Because of all this, Israeli military exports were huge a decade ago when annual sales had already reached $7 billion. In 2007 Israel became one of the top four arms exporters on the planet, shipping $7.2 billion worth of military equipment. The year before Israel had exported $6.9 billion. The U.S. is the largest exporter, followed by Russia and Germany. Israel is holding on as number four despite being much smaller than the top three (the U.S. has a population of 310 million, Russia 142 million, and Germany 82 million people, compared to 7.8 million in Israel). Israel defense exports account for about three percent of their GDP, compared to .7 percent in Russia and even less in the United States and Germany.

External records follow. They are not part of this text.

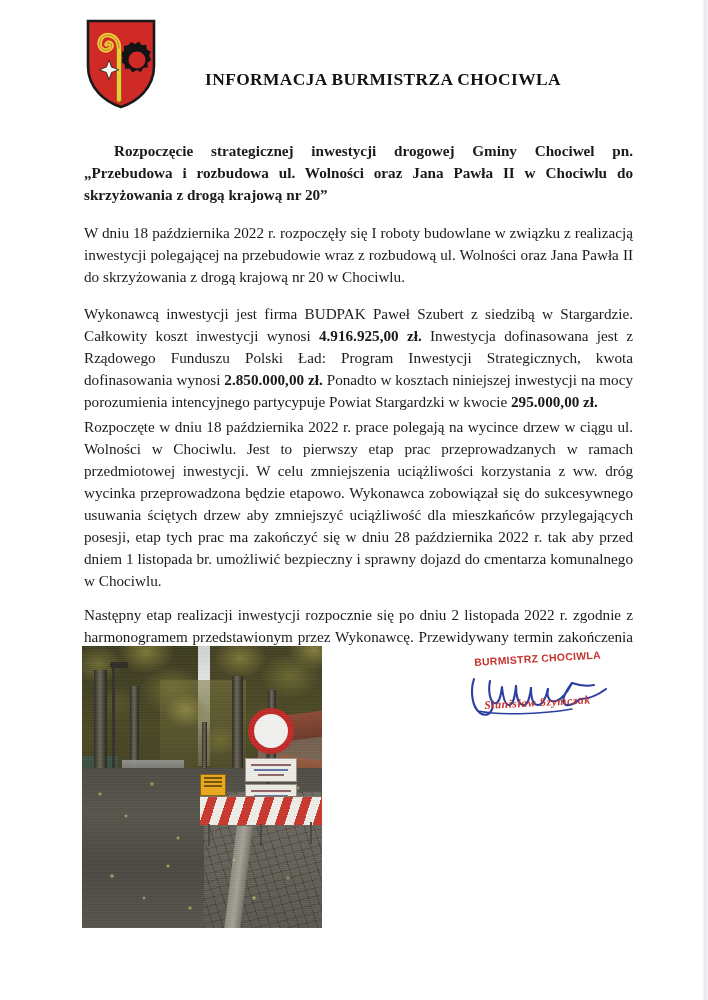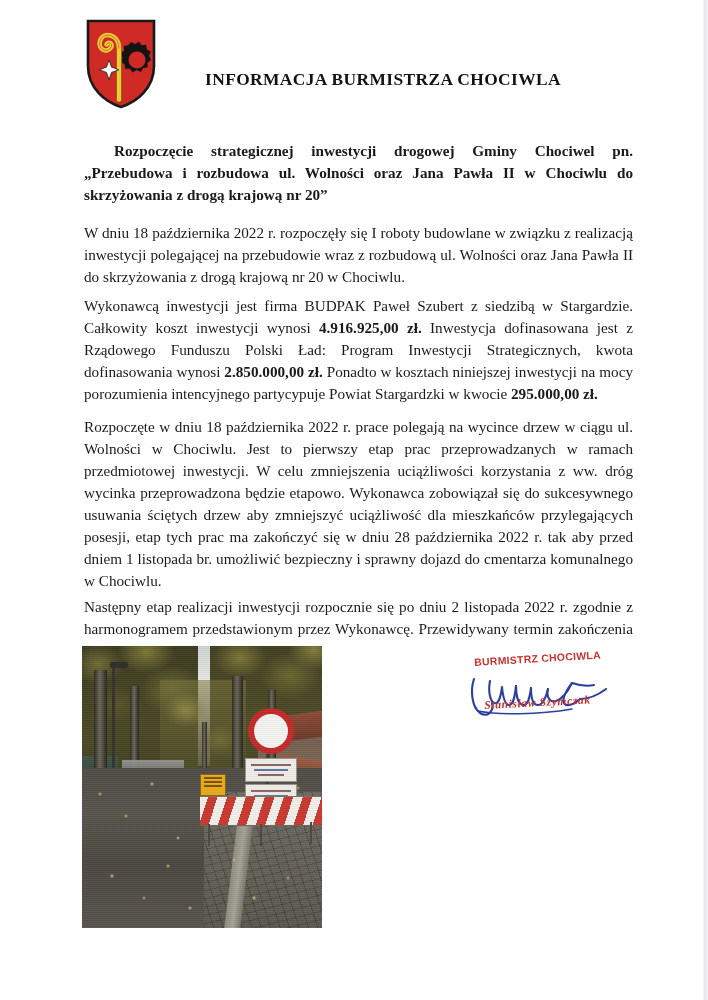"W dniu 18 października 2022" p.p2 { margin-bottom: 7px -> 15px }
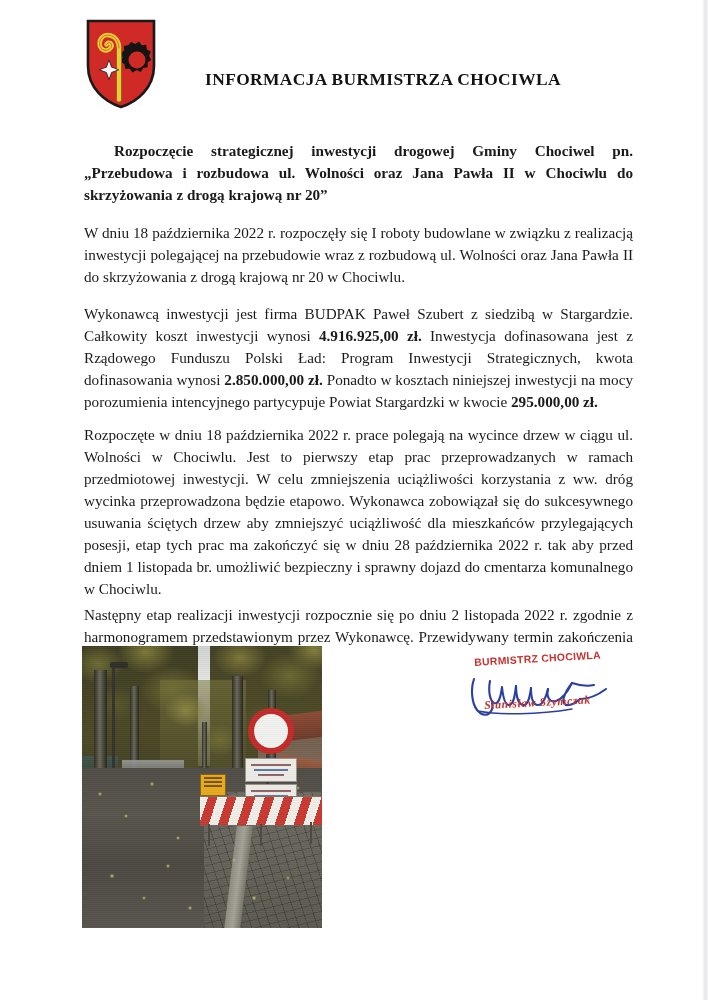"Wykonawcą inwestycji jest firma BUDPAK" p.p3 { margin-bottom: 12px -> 4px }
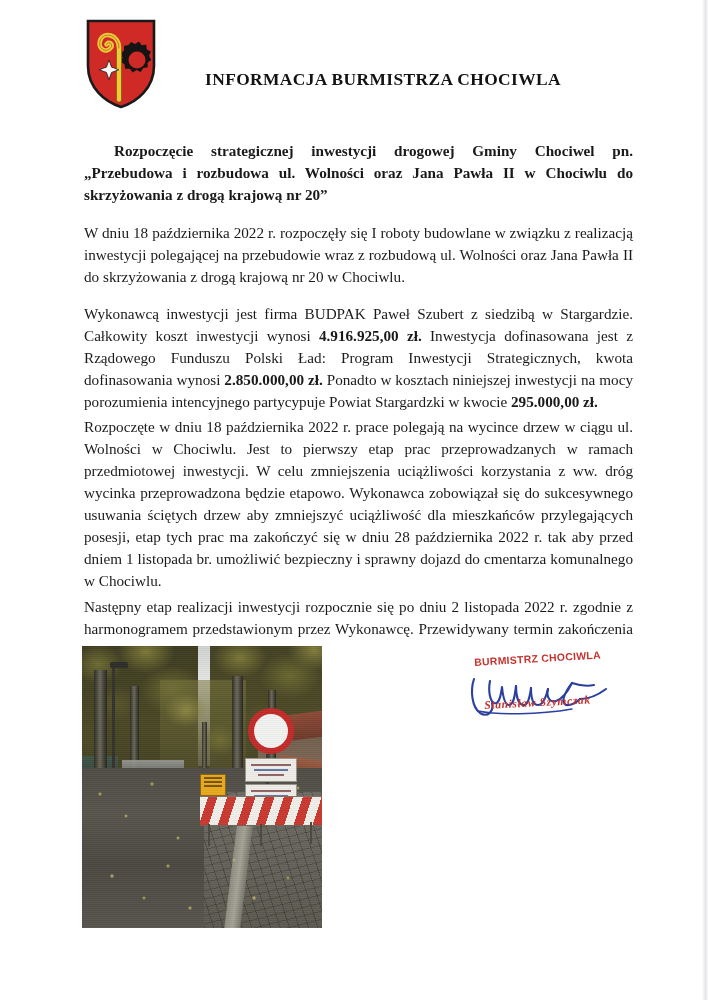"Rozpoczęte w dniu 18 października" p.p4 { margin-bottom: 4px -> 12px }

Half the weapons exported worldwide recently came from the United States (mostly) and Russia. European nations have long occupied the next three slots (Germany, France, and Britain). But during the last five years German and Israeli exports have been growing. The other big exporters are Spain, China, the Netherlands, and Italy. These top ten exporters accounted for over 90 percent of the exports. The major importers are Middle Eastern Arab nations, India, South Korea, China, and (until 2008) Greece.

Israel and Germany have been gaining more sales because of reliability and quality. Israel has a major advantage in that many of its weapons and military equipment have proved their worth in combat. Often subject to arms embargoes, Israel learned to design and build a lot of its own weapons and equipment. With a highly educated and motivated workforce, Israeli gear was often world class, while also cheaper and more reliable (and often combat proven) than similar stuff coming from the United States and Europe.